Eine neue Studie hat gezeigt, dass die tBE-vermittelte Gentherapie bei Patienten mit unterschiedlichen genetischen Hintergründen eine dauerhafte klinische Remission bei Sichelzellkrankheit (SCD) und Beta-Thalassämie (TDT) erreicht hat. Diese Forschung bestätigt frühere Ergebnisse der 100%igen Transfusionsunabhängigkeit bei chinesischen TDT-Patienten.
Die Studie wurde um Patienten mit Sichelzellkrankheit afrikanischer Abstammung und TDT-Patienten aus Süd- und Südostasien erweitert. Die Ergebnisse deuten darauf hin, dass die tBE-Therapie auch bei dieser breiteren Patientengruppe sicher und wirksam ist und darauf abzielt, Patienten von lebenslangen Transfusionen und anderen Behandlungen zu befreien.
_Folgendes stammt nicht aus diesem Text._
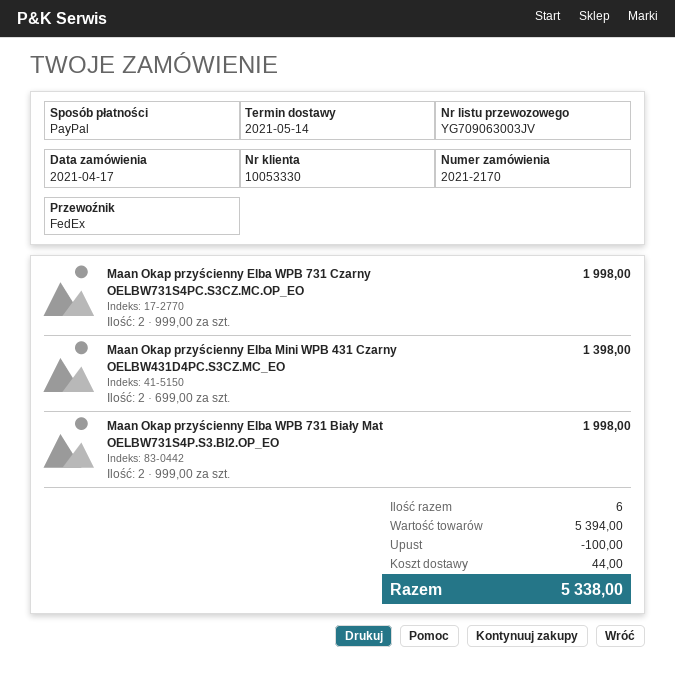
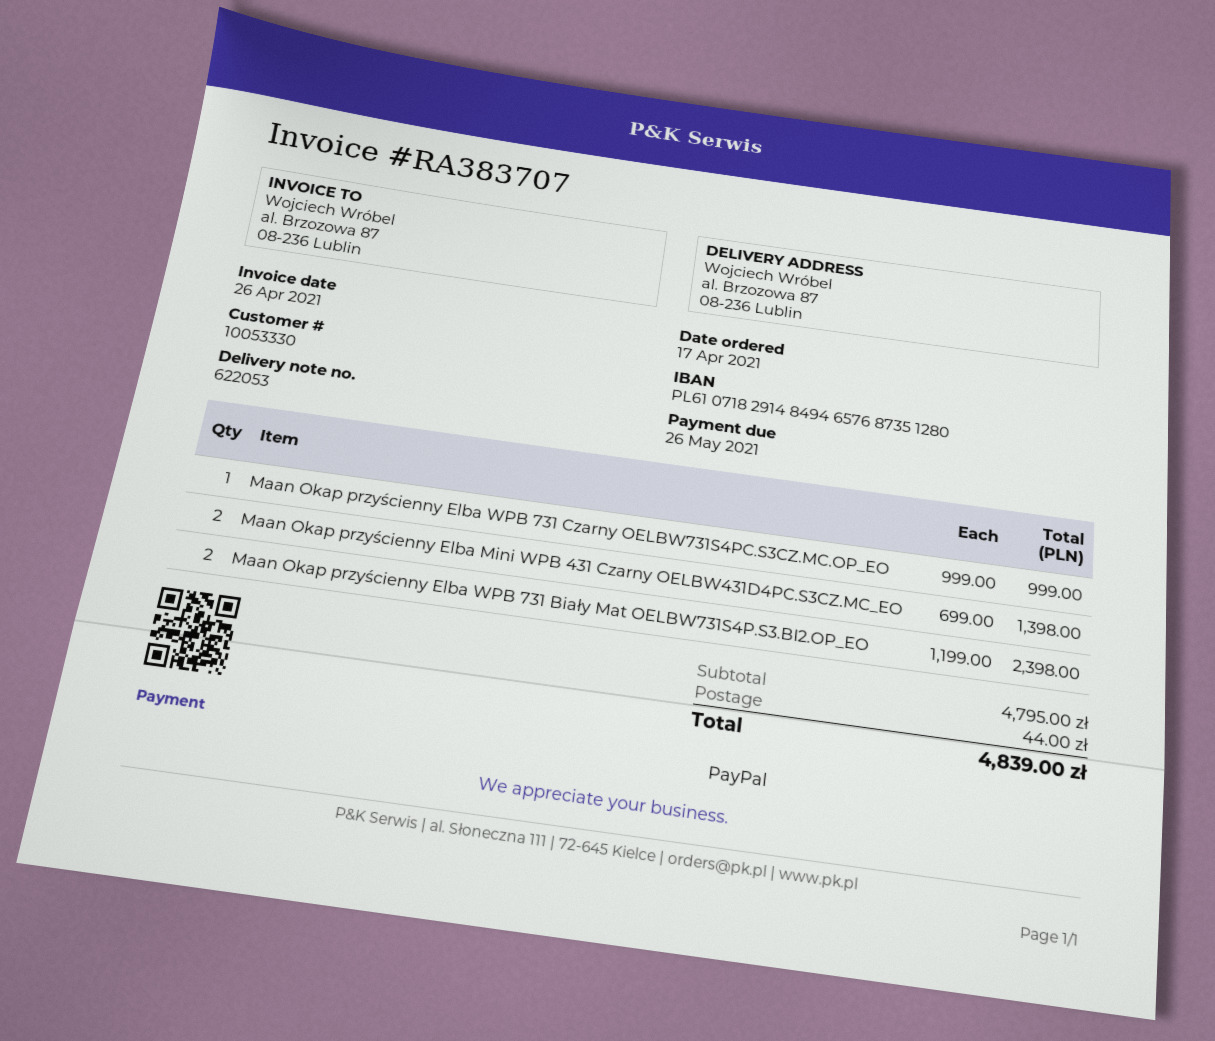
Maan Okap przyścienny Elba WPB 731 Czarny OELBW731S4PC.S3CZ.MC.OP_EO: 2 x 999.00 = 1998.00 -> 1 x 999.00 = 999.00
Maan Okap przyścienny Elba WPB 731 Biały Mat OELBW731S4P.S3.BI2.OP_EO: 2 x 999.00 = 1998.00 -> 2 x 1199.00 = 2398.00
subtotal: 5394.00 -> 4795.00
discount: 100.00 -> none
total: 5338.00 -> 4839.00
SCD und Beta-Thalassämie sind erbliche Blutkrankheiten, die die Hämoglobinproduktion beeinträchtigen und zu Anämie, Schmerzen und schweren gesundheitlichen Komplikationen führen. Die tBE-Therapie korrigiert die genetische Ursache der Krankheit in den hämatopoetischen Stammzellen.
Diese Forschung unterstützt das Potenzial der Gentherapie als langfristige Lösung für diese chronischen Erkrankungen. Zukünftige Studien werden sich auf die Bestätigung der langfristigen Ergebnisse und des Sicherheitsprofils der Behandlung in verschiedenen Patientengruppen konzentrieren.